• Data for this exercise:
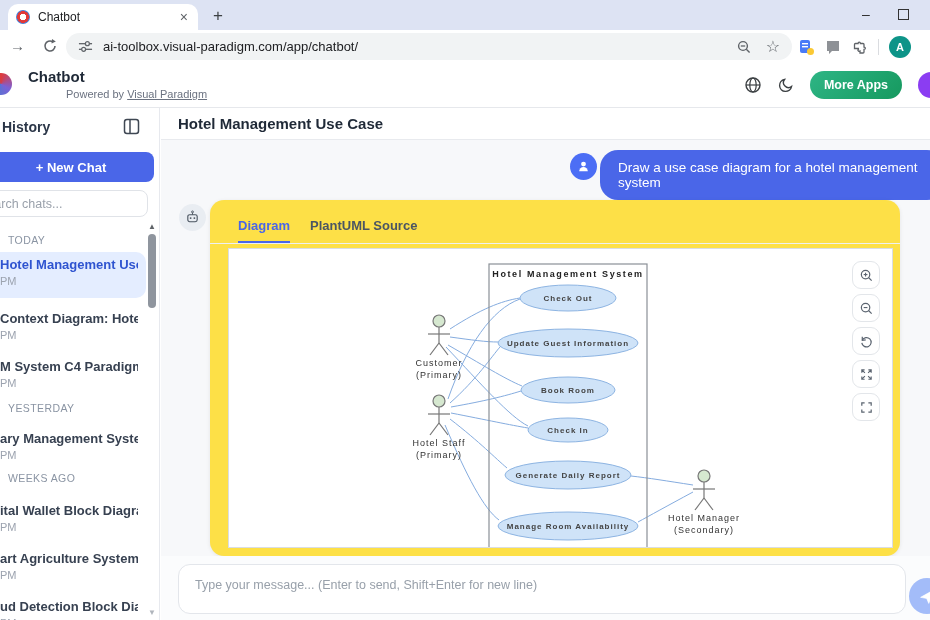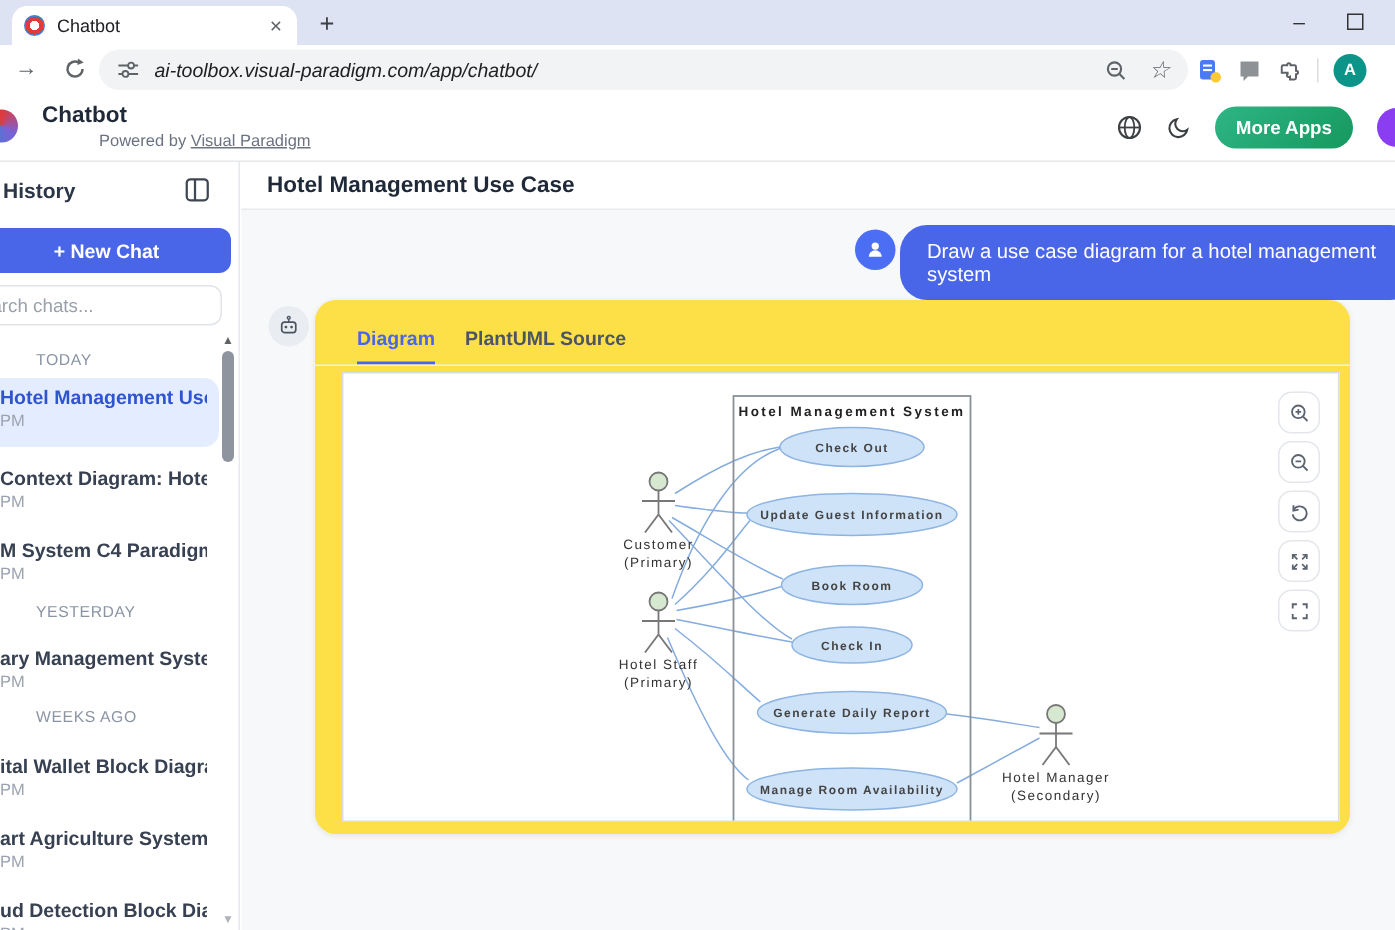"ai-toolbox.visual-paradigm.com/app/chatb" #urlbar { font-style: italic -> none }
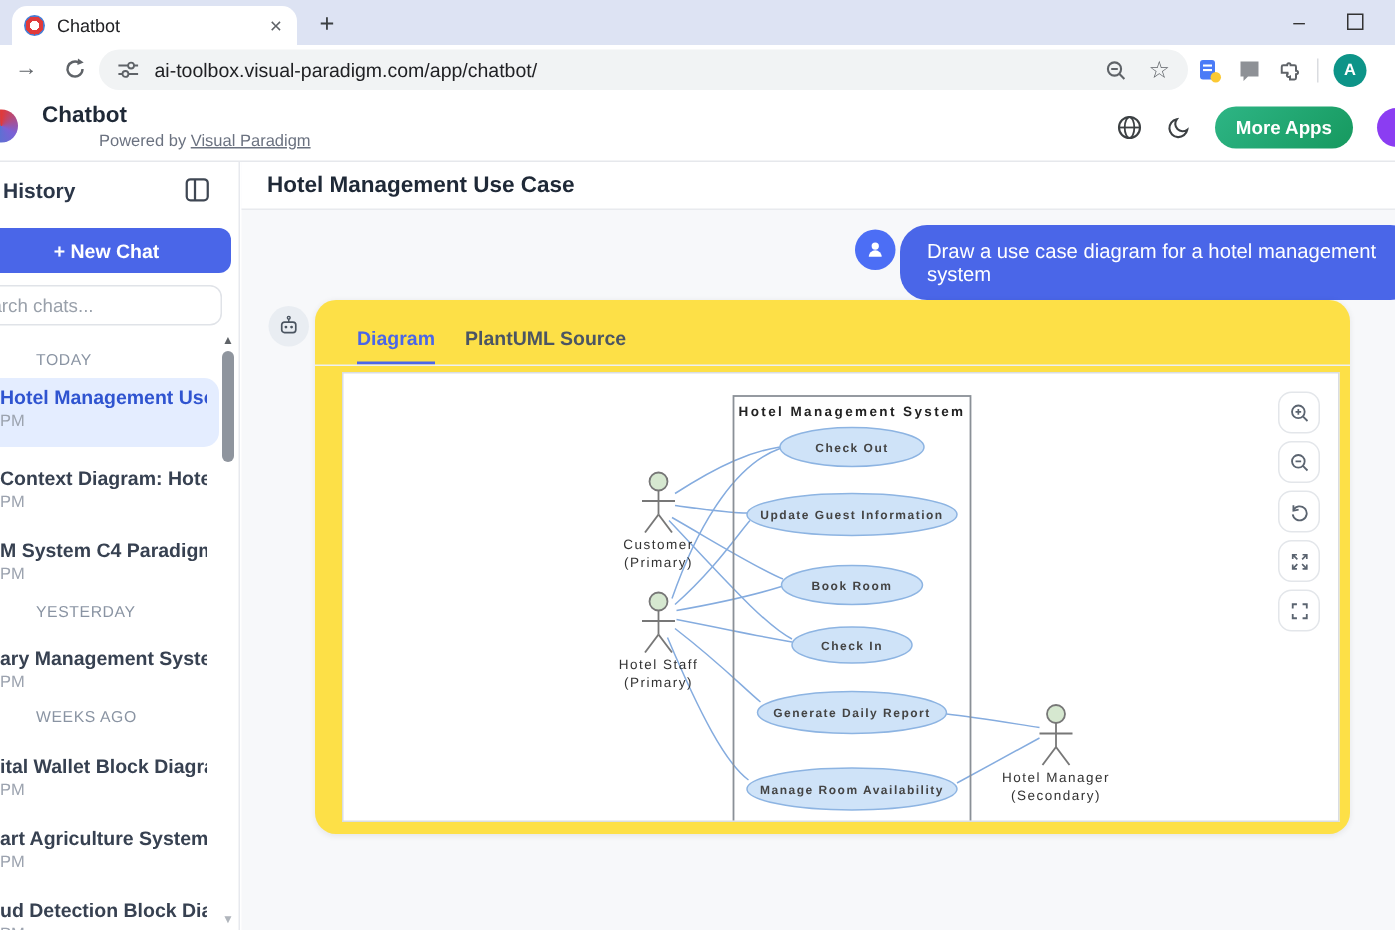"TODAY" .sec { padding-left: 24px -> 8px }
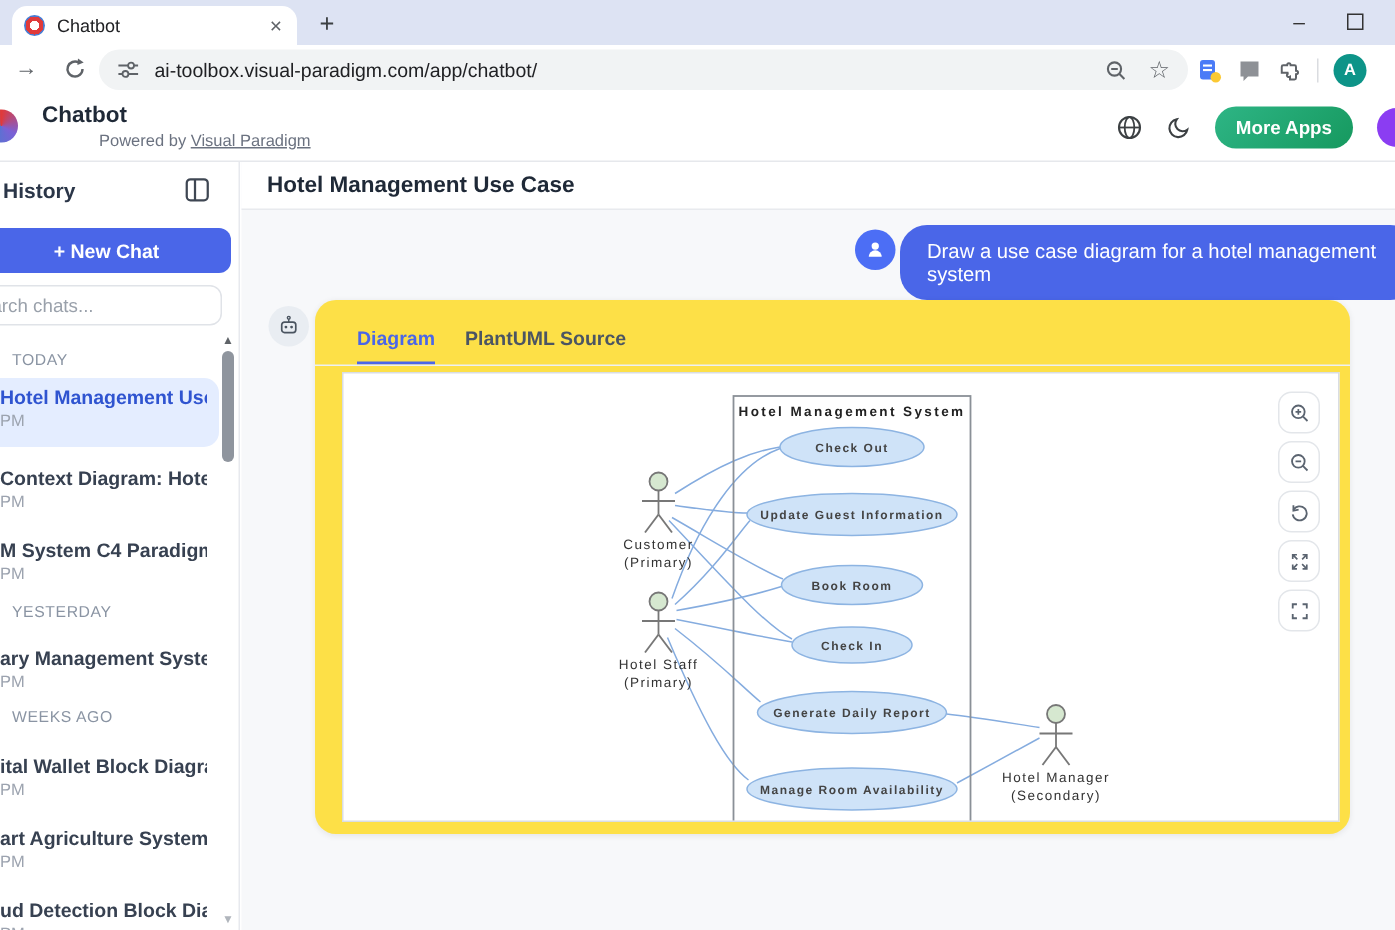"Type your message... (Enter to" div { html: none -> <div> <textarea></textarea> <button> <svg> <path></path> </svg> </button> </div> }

* * *

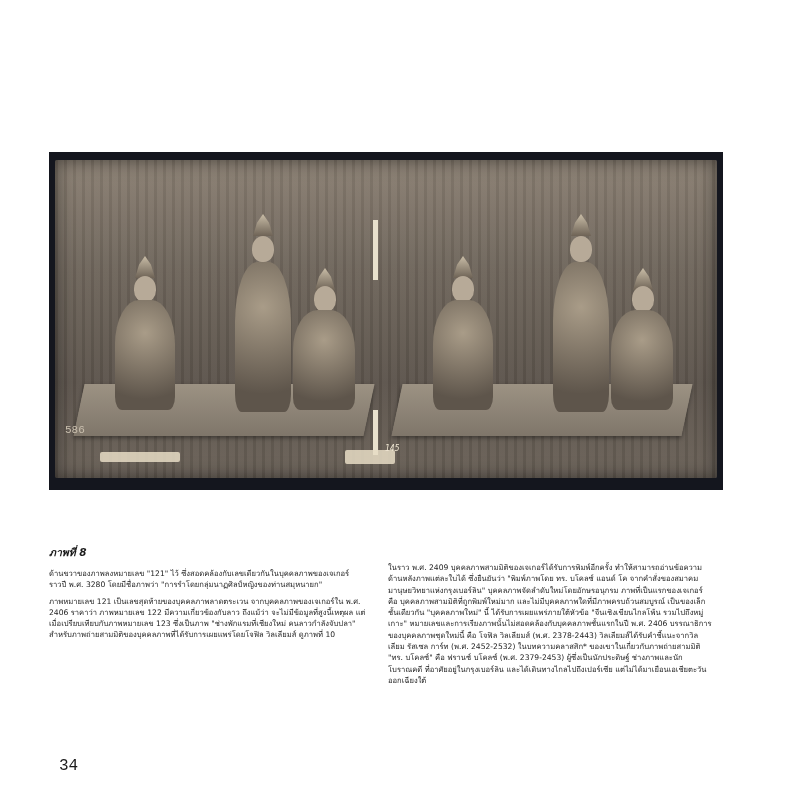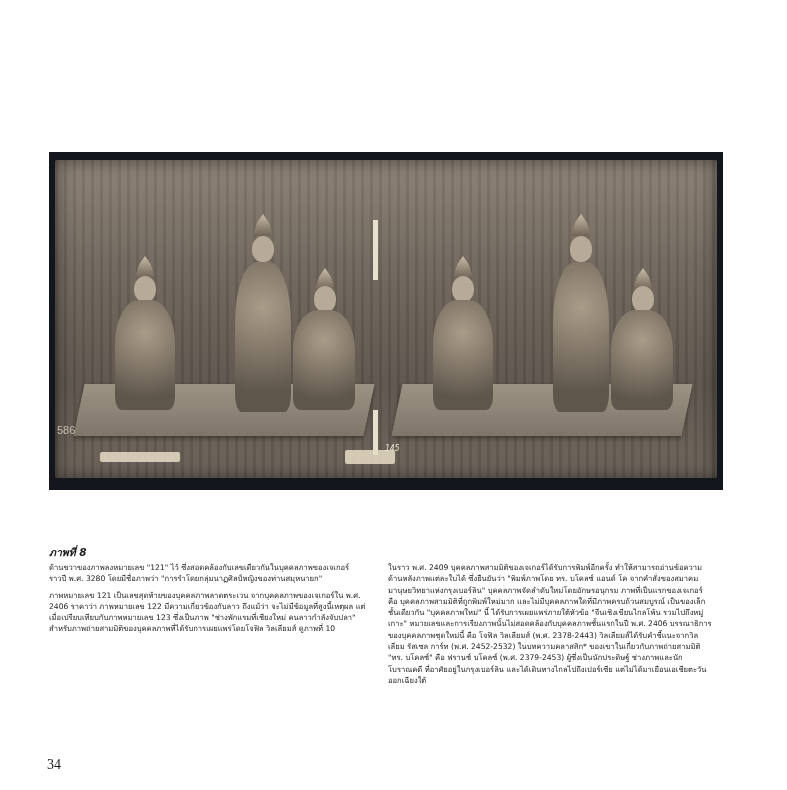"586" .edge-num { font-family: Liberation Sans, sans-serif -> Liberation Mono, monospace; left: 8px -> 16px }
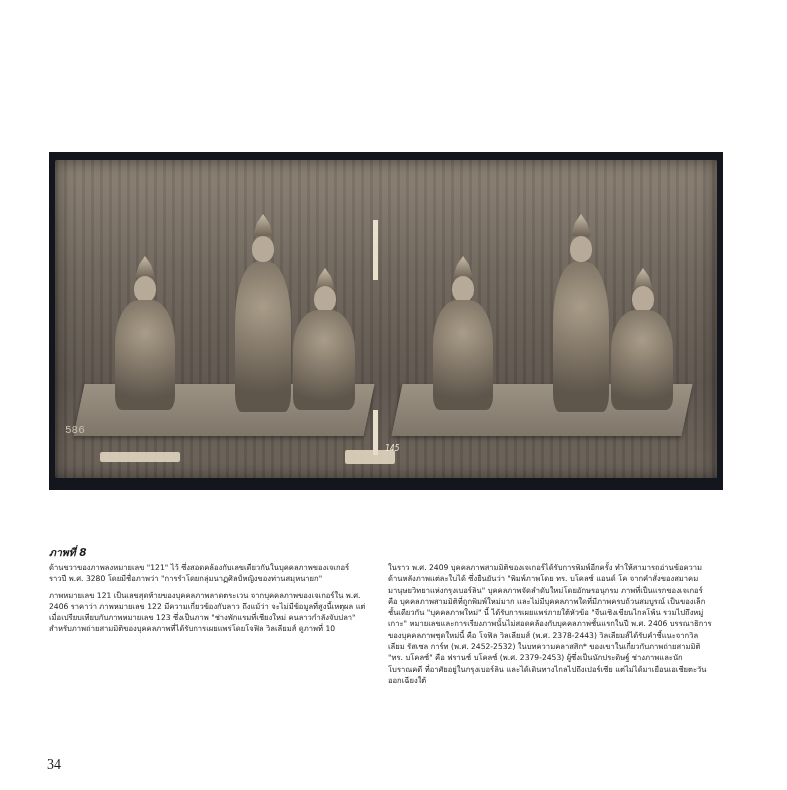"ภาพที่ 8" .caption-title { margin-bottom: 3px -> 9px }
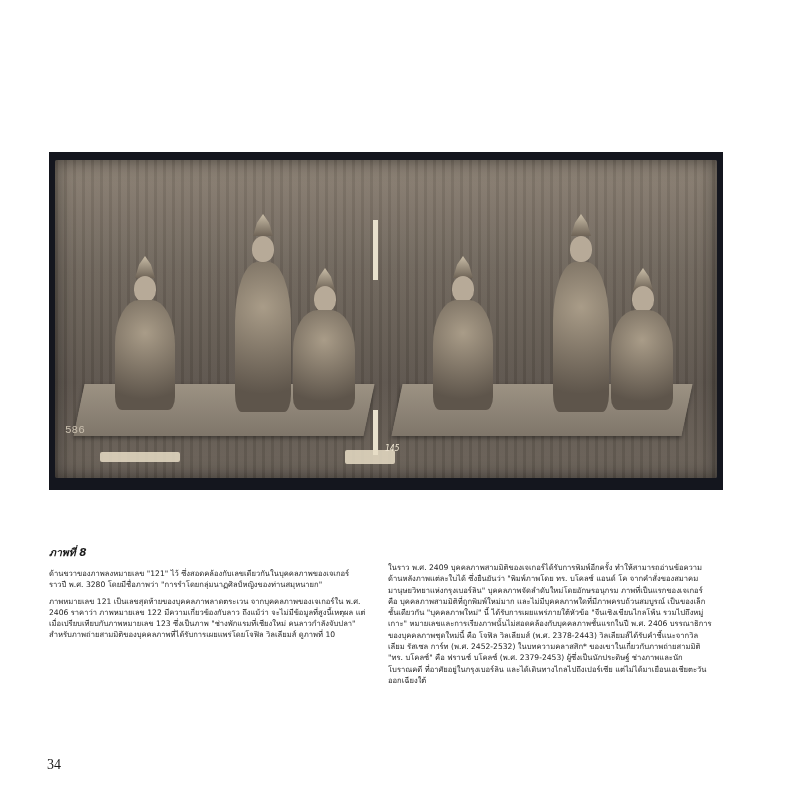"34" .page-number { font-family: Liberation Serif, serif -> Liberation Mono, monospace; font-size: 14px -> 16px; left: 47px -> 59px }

• Aim of the exercise:
Begin at the line in the entries above that has "margin-bottom: 3px ->", stop after the line that has "Liberation Serif, serif", and output exactly those lines without pictures.

• Answer box:
"ภาพที่ 8" .caption-title { margin-bottom: 3px -> 9px }
"34" .page-number { font-family: Liberation Serif, serif -> Liberation Mono, monospace; font-size: 14px -> 16px; left: 47px -> 59px }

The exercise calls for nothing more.